> [The problem] Reproduced exactly, the lines from the start of the material through the line containing "none -> <span>Verschlüsseltes" should be the whole answer, with pictures excluded.

> [Provided material]
┄┄┄┄┄┄┄┄┄┄
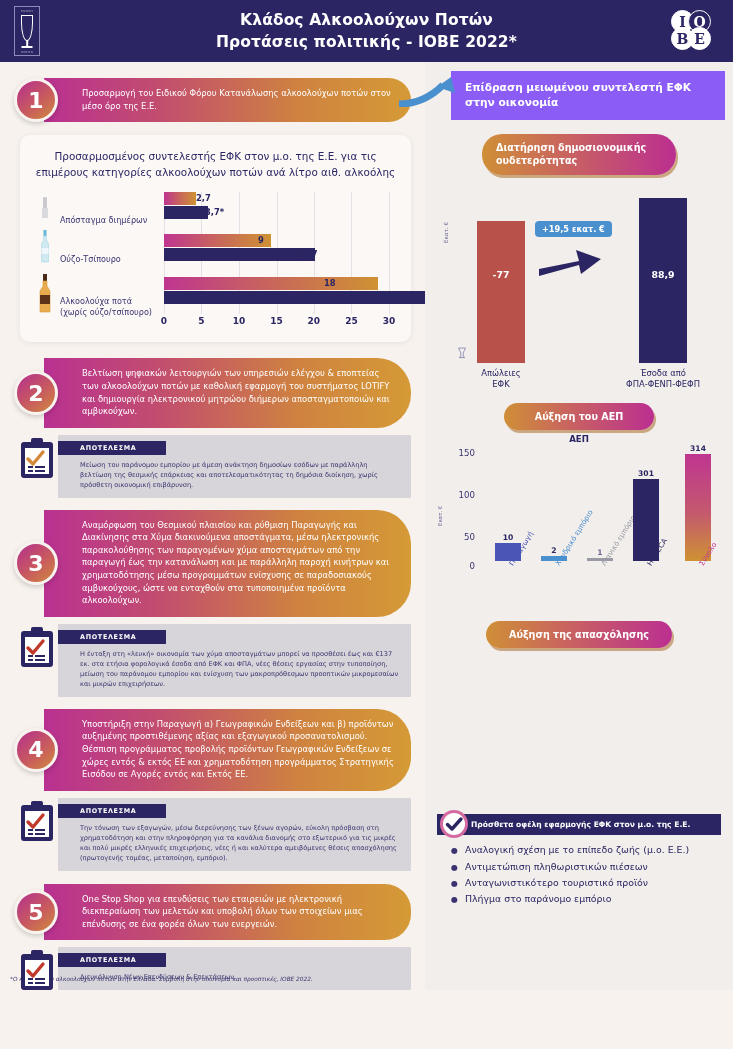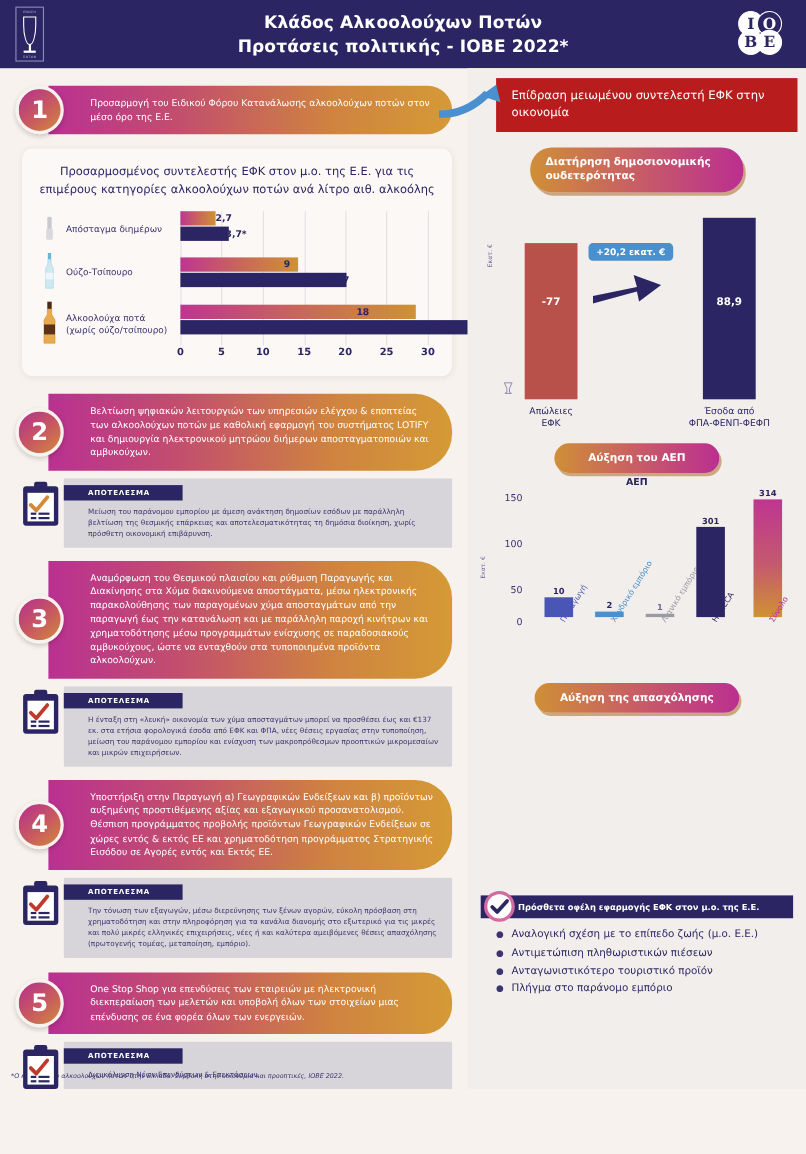"Επίδραση μειωμένου συντελεστή ΕΦΚ στην" .right-hdr { background: #b91c1c -> #8b5cf6; font-weight: 400 -> 700 }
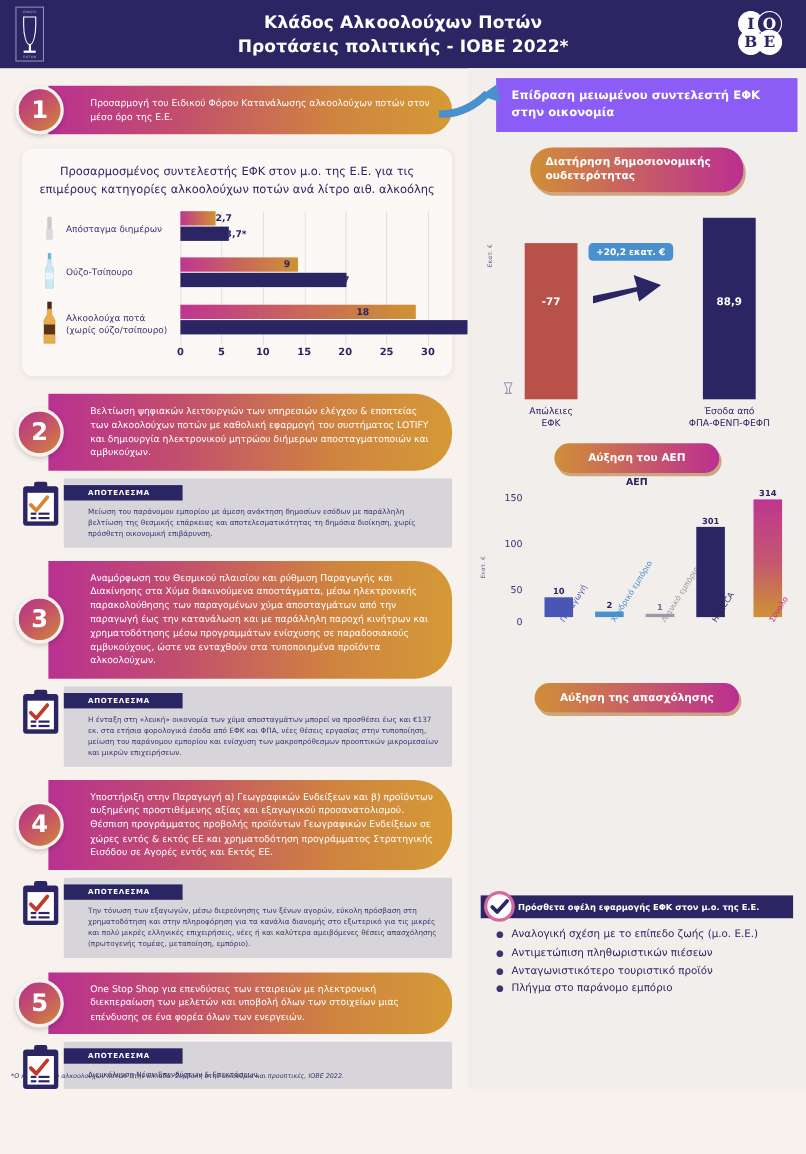"Απόσταγμα διημέρων" .cat-label { margin-top: none -> 12px }
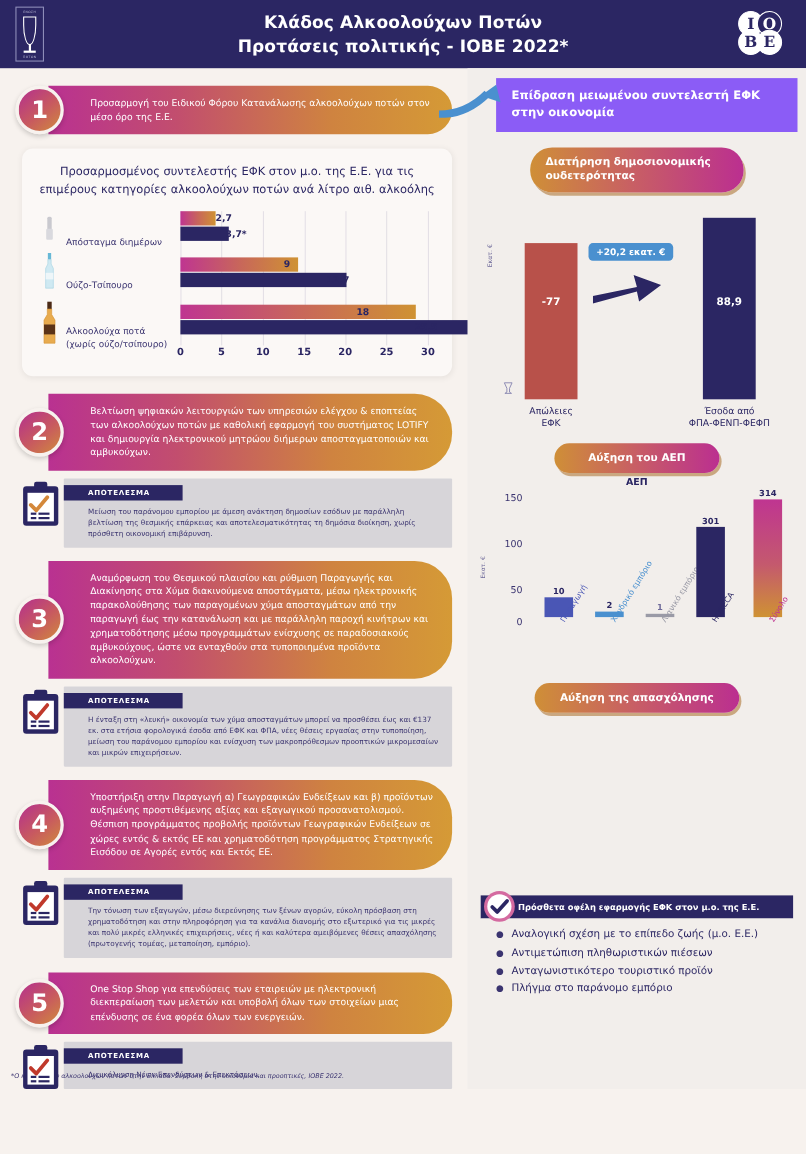"+20,2 εκατ. €" div.badge-blue { text: +20,2 -> +19,5 }
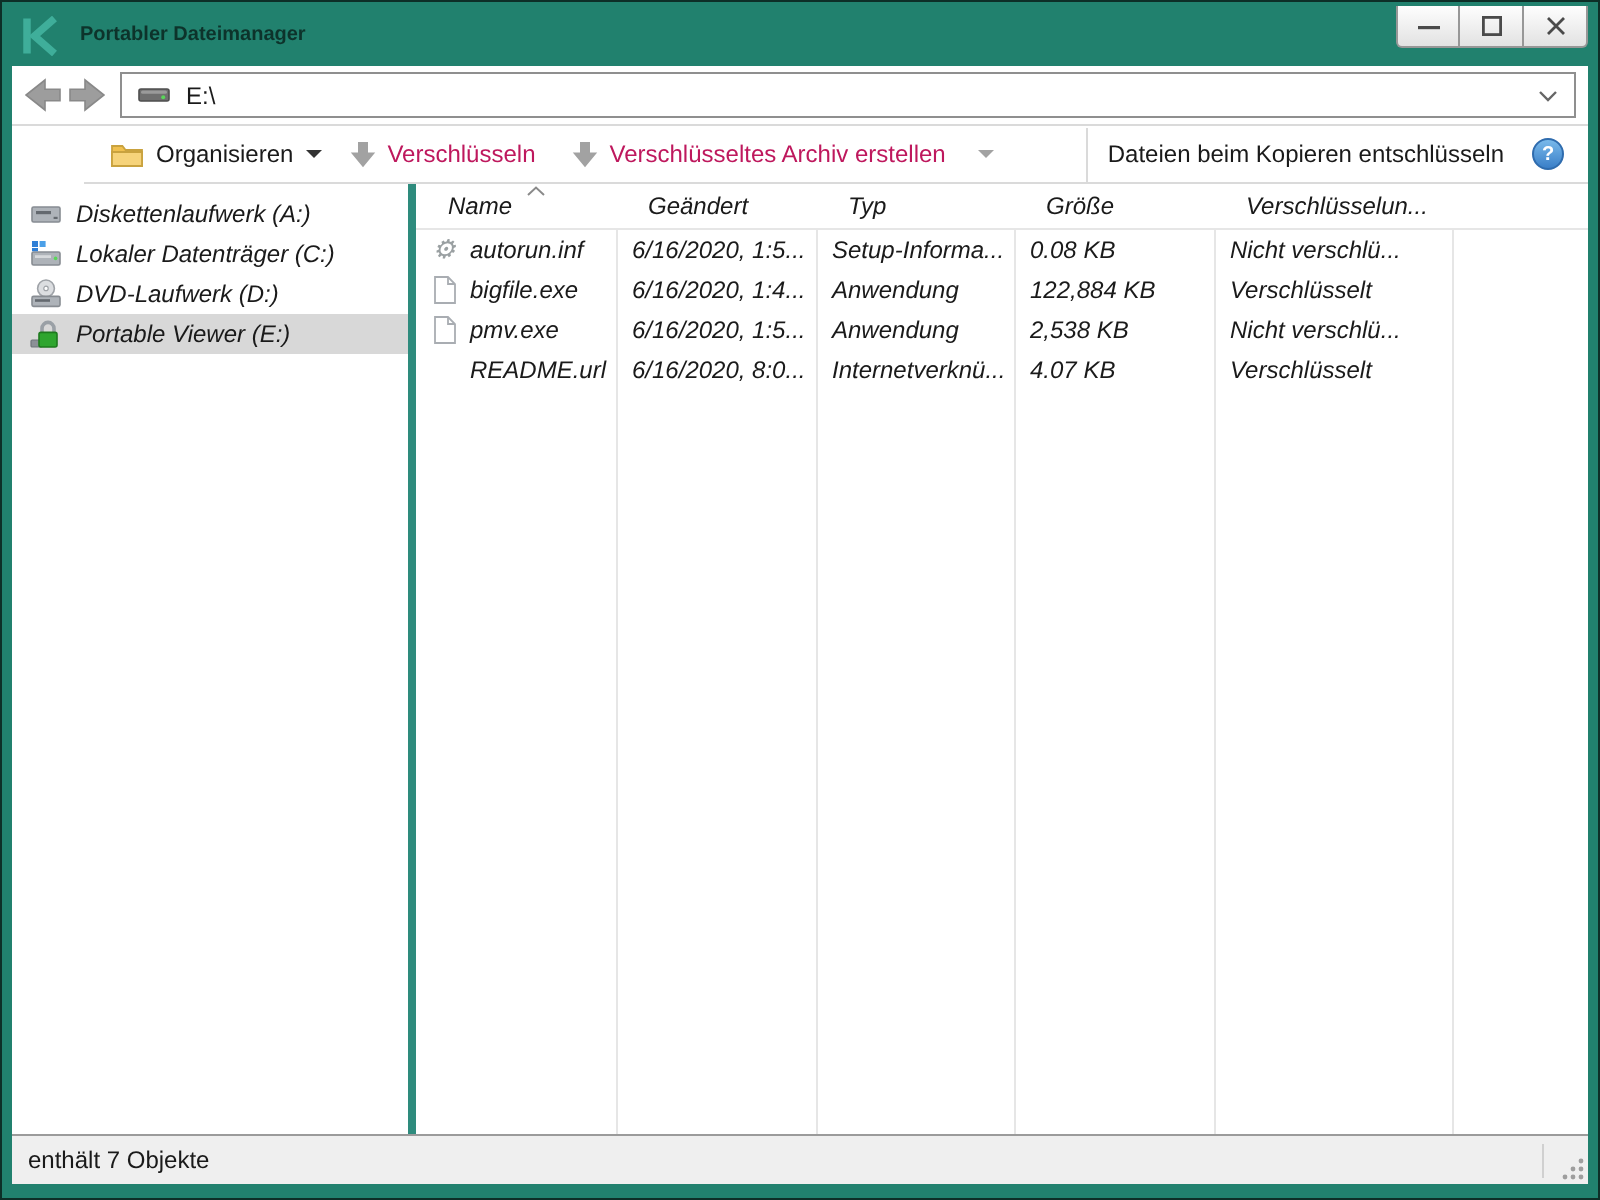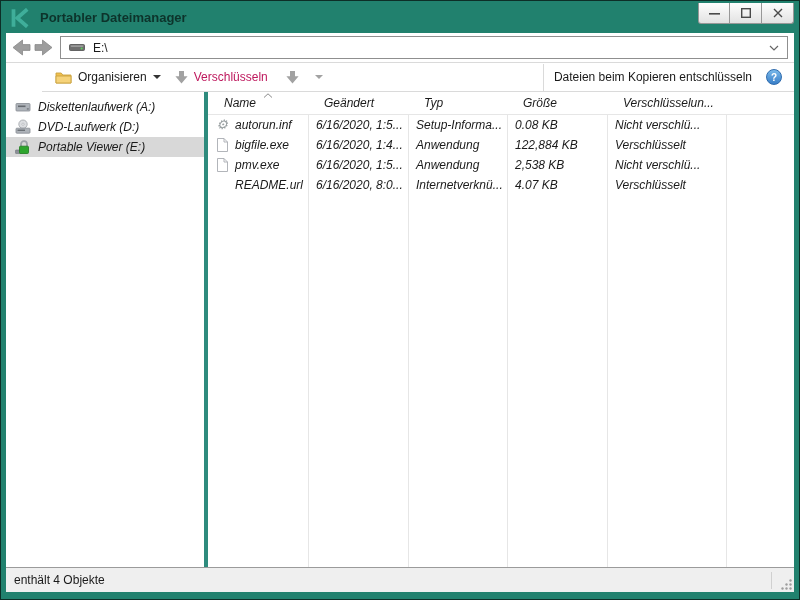"Portabler Dateimanager" .title { font-size: 13px -> 10px }
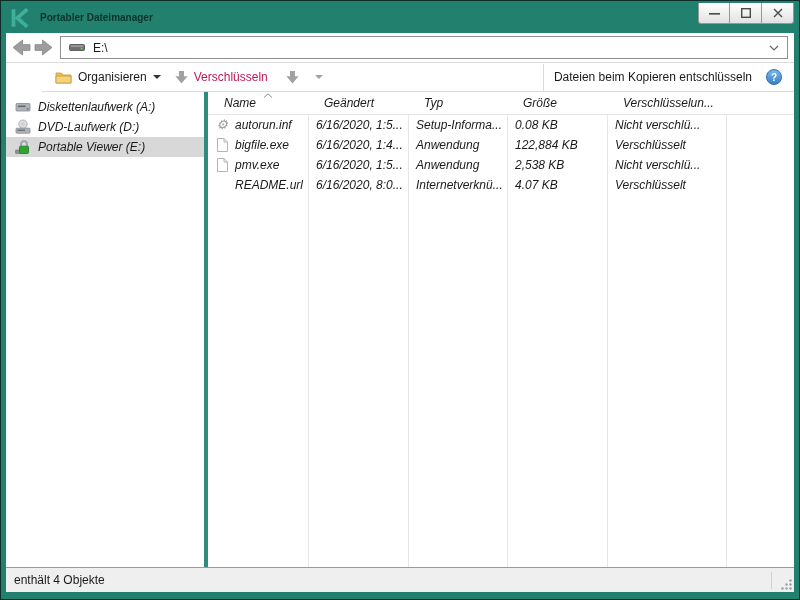"Verschlüsseltes Archiv erstellen" span { html: none -> <span>Verschlüsseltes Archiv erstellen</span> }
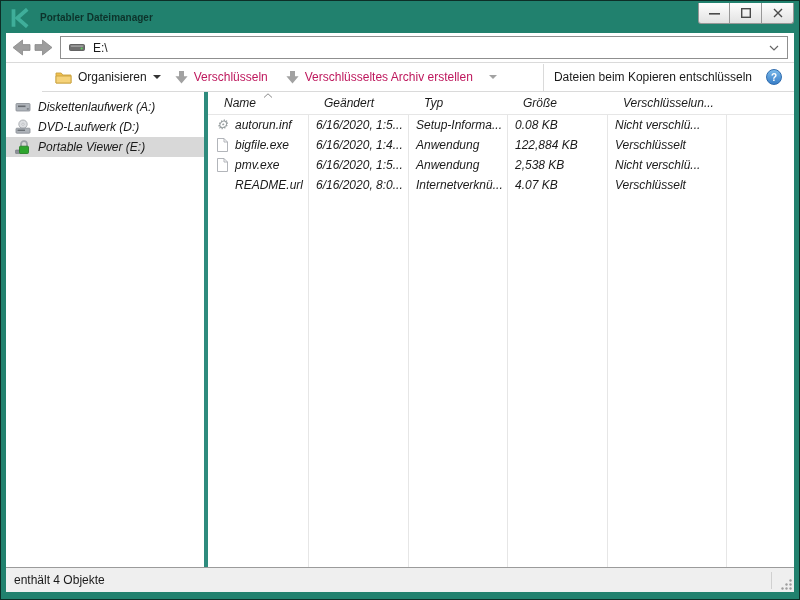"Lokaler Datenträger (C:)" div.side-item { html: none -> <div> <svg> <rect></rect> <rect></rect> <circle></circle> <rect></rect> <rect></rect> <rect></rect> </svg> <span>Lokaler Datenträger (C:)</span> </div> }
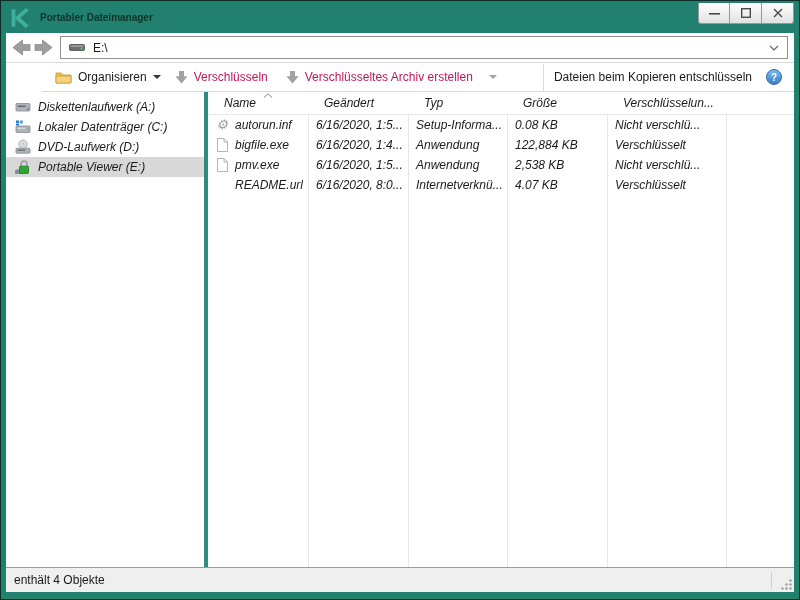"enthält 4 Objekte" span { text: 4 -> 7 }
┄┄┄┄┄┄┄┄┄┄
> [Task result]
"Επίδραση μειωμένου συντελεστή ΕΦΚ στην" .right-hdr { background: #b91c1c -> #8b5cf6; font-weight: 400 -> 700 }
"Απόσταγμα διημέρων" .cat-label { margin-top: none -> 12px }
"+20,2 εκατ. €" div.badge-blue { text: +20,2 -> +19,5 }
"Portabler Dateimanager" .title { font-size: 13px -> 10px }
"Verschlüsseltes Archiv erstellen" span { html: none -> <span>Verschlüsseltes Archiv erstellen</span> }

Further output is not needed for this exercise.